Nach ersten Berichten, die katastrophale Zustände an vielen Bohrstellen zwischen den Städten Jamestown und Evans schilderten, versuchte die auf Industrieseite zuständige Colorado Oil and Gas Association die Wogen zu glätten. "Die Flut hat keine Fracking-Anlagen in Mitleidenschaft gezogen", behauptete Präsidentin Tisha Schuller im Lokalfernsehen.

Gefährliche Folgeschäden

Zu diesem Zeitpunkt waren bereits Fotos und Videoaufnahmen von Cliff Willmeng im Internet zu sehen. Der Umweltschützer aus Boulder war auf eigene Faust in den Landkreis Weld aufgebrochen, wo allein 20 000 Fracking-Stellen registriert sind, und hatte die Schäden dokumentiert.

Zügig korrigierte die Industrie ihre Darstellung, verkündete die vorbeugende Schließung von Hunderten Bohranlagen, sagte intensive Untersuchungen zu und gab Verhaltensmaßnahmen an die Bevölkerung aus: "Wenn Menschen mit Flutwasser in Kontakt kommen, sollten sie sich häufig mit warmem Wasser und Seife die Hände waschen", sagte Verbandssprecher Mark Salley. Die Gesundheitsbehörde des Bundesstaates Colorado schlägt sogar vor, auf der Toilette auf die Wasserspülung zu verzichten.

Im Zuge der Aufräumarbeiten verschaffen sich Experten der Umweltaufsicht EPA mit Hilfe von Hubschrauber-Rundflügen derzeit einen Überblick über das Ausmaß der Schäden. Zusätzlich sollen Fachleute am Boden Proben nehmen. Laut EPA-Sprecher Matthew Allen ist die größte Sorge, dass sich wiederholt, was 2011 ein großes Gebiet um den Yellowstone Fluss in Mitleidenschaft gezogen hatte: Eine unterirdische Ölpipeline war durch Flutwasser geborsten.

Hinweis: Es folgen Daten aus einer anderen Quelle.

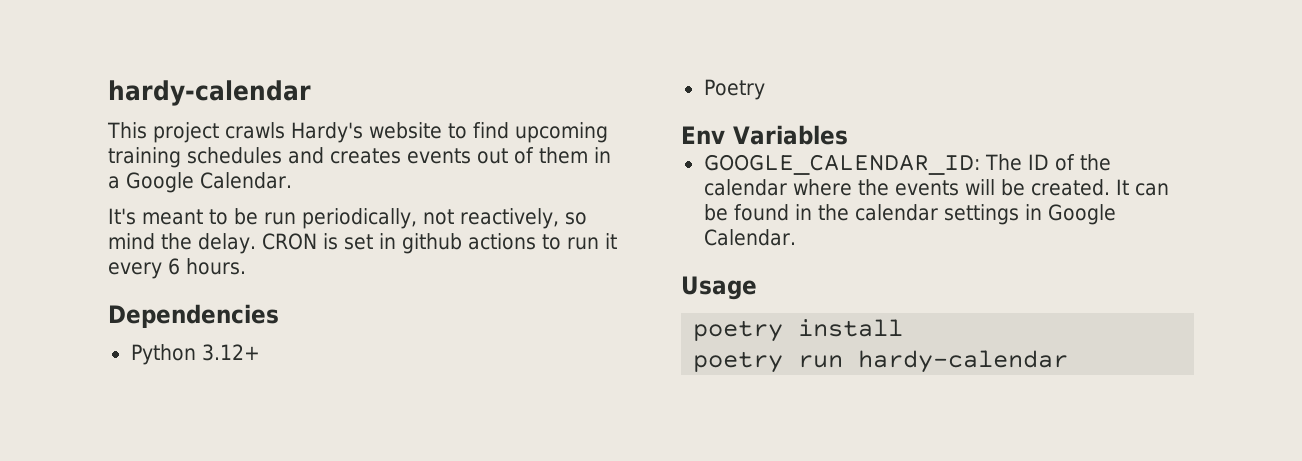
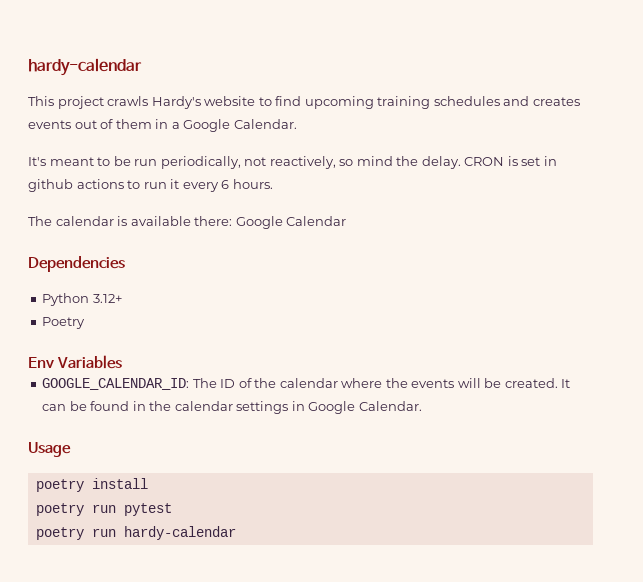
+ The calendar is available there: Google Calendar
+ poetry run pytest

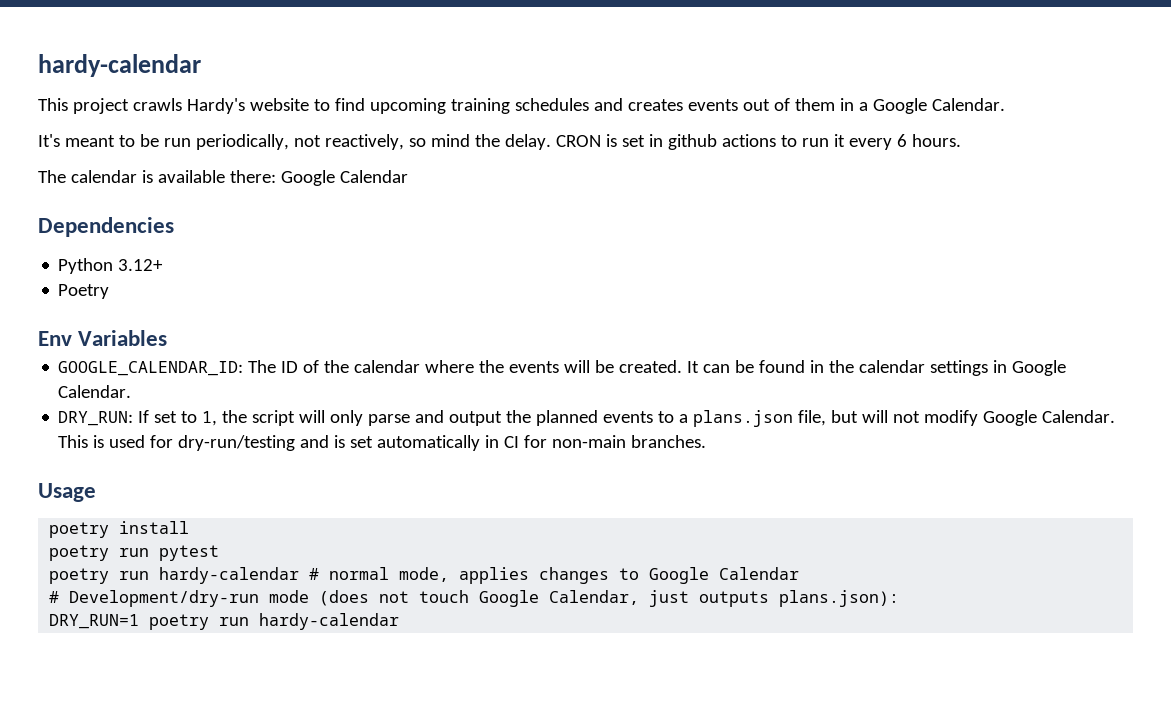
+ DRY_RUN: If set to 1, the script will only parse and output the planned events to a plans.json file, but will not modify Google Calendar. This is used for dry-run/testing and is set automatically in CI for non-main branches.
- poetry run hardy-calendar
+ poetry run hardy-calendar # normal mode, applies changes to Google Calendar
+ # Development/dry-run mode (does not touch Google Calendar, just outputs plans.json):
+ DRY_RUN=1 poetry run hardy-calendar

Erschwert wird die Schadensaufnahme durch eine lange kritisierte Geheimniskrämerei. Obwohl Colorado strenge Gesetze hat, ist die exakte Zusammensetzung des Chemie-Cocktails, den große Firmen wie Encana beim Fracking einsetzen, der breiten Bevölkerung nicht bekannt.

Rückschlag

Für die boomende Fracking-Industrie, die in den USA in jüngster Zeit verstärkt durch Kritiker unter Rechtfertigungsdruck steht, stellen die Ereignisse im Rocky-Mountains-Bundesstaat einen erneuten Rückschlag dar. Bislang behauptete die Branche kategorisch, dass die Technik durch Flutwasser nicht beeinträchtigt werden könne - von der Wirklichkeit in Colorado widerlegt.

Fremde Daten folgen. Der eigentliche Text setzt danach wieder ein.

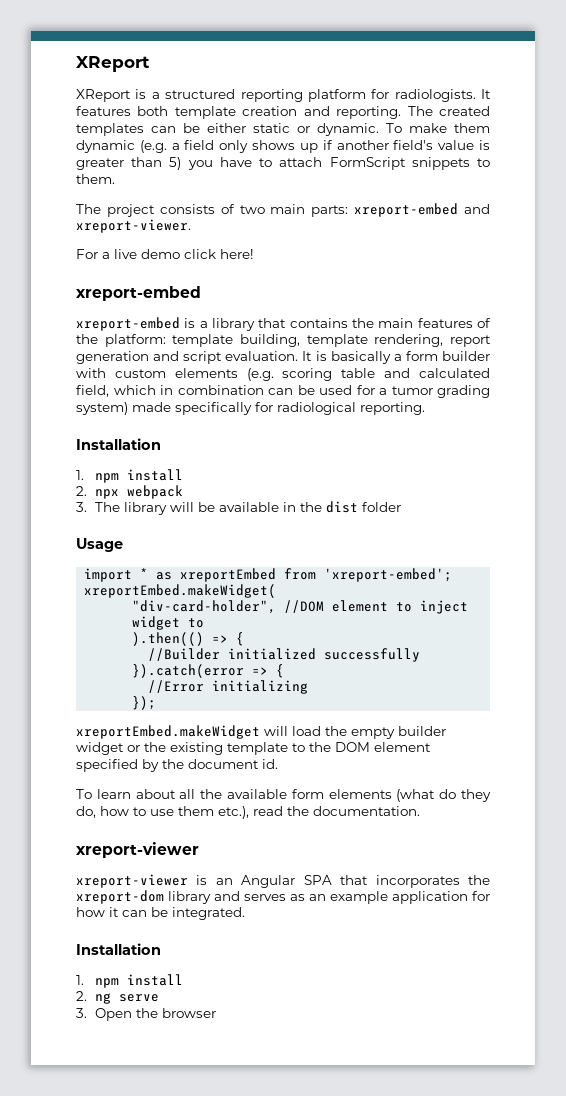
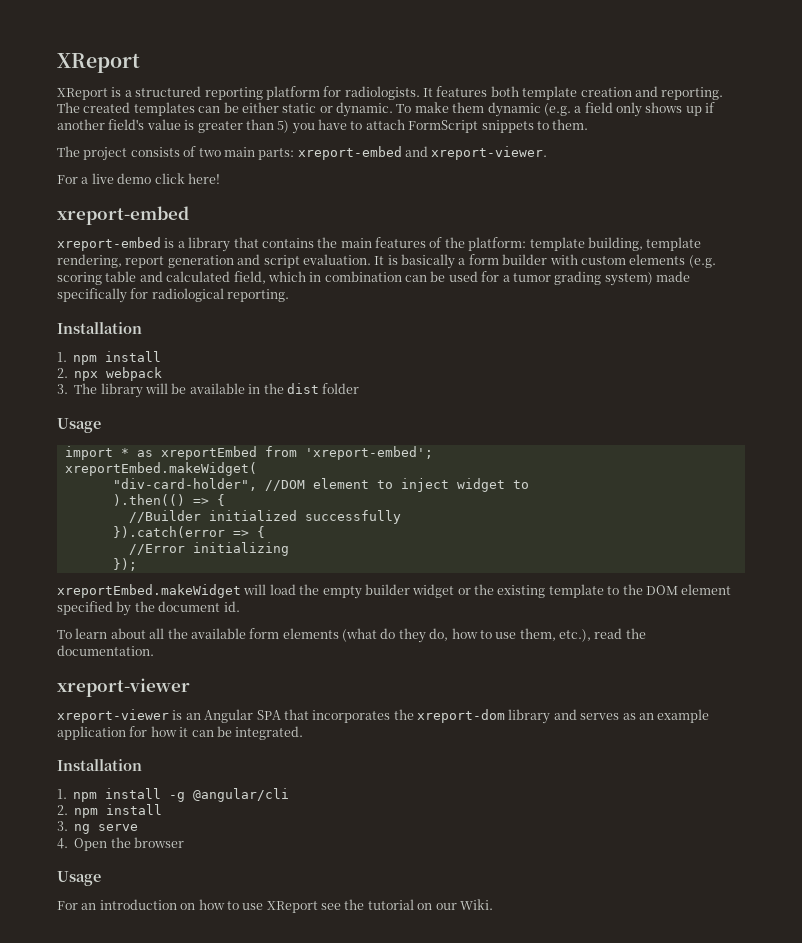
- To learn about all the available form elements (what do they do, how to use them etc.), read the documentation.
+ To learn about all the available form elements (what do they do, how to use them, etc.), read the documentation.
  xreport-viewer is an Angular SPA that incorporates the xreport-dom library and serves as an example application for how it can be integrated.
  Installation
- 1. npm install
- 2. ng serve
+ 1. npm install -g @angular/cli
+ 2. npm install
+ 3. ng serve
- 3. Open the browser
+ 4. Open the browser
+ Usage
+ For an introduction on how to use XReport see the tutorial on our Wiki.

Erst im Sommer hatten Geowissenschaftler der Columbia-Universität in drei Fällen nachgewiesen, dass die beim Fracking ins Erdreich gespritzten Flüssigkeiten Erdbeben-ähnliche Verwerfungen auslösen können. Zuvor hatte Filmemacher Josh Fox in Dokumentationen ("Gasland") anhand von Dutzenden Beispielen gezeigt, wie groß die von der Industrie bestrittenen Unwägbarkeiten der Fracking-Methode für die Umwelt sind. Eine Szene hat sich dem deutschen Kinopublikum ins Gedächtnis gebrannt. Ein Mann hält ein Feuerzeug an seinen Wasserhahn und erzeugt so einen kleinen Feuerball durch ausströmendes Gas. Die Szene spielt in Colorado.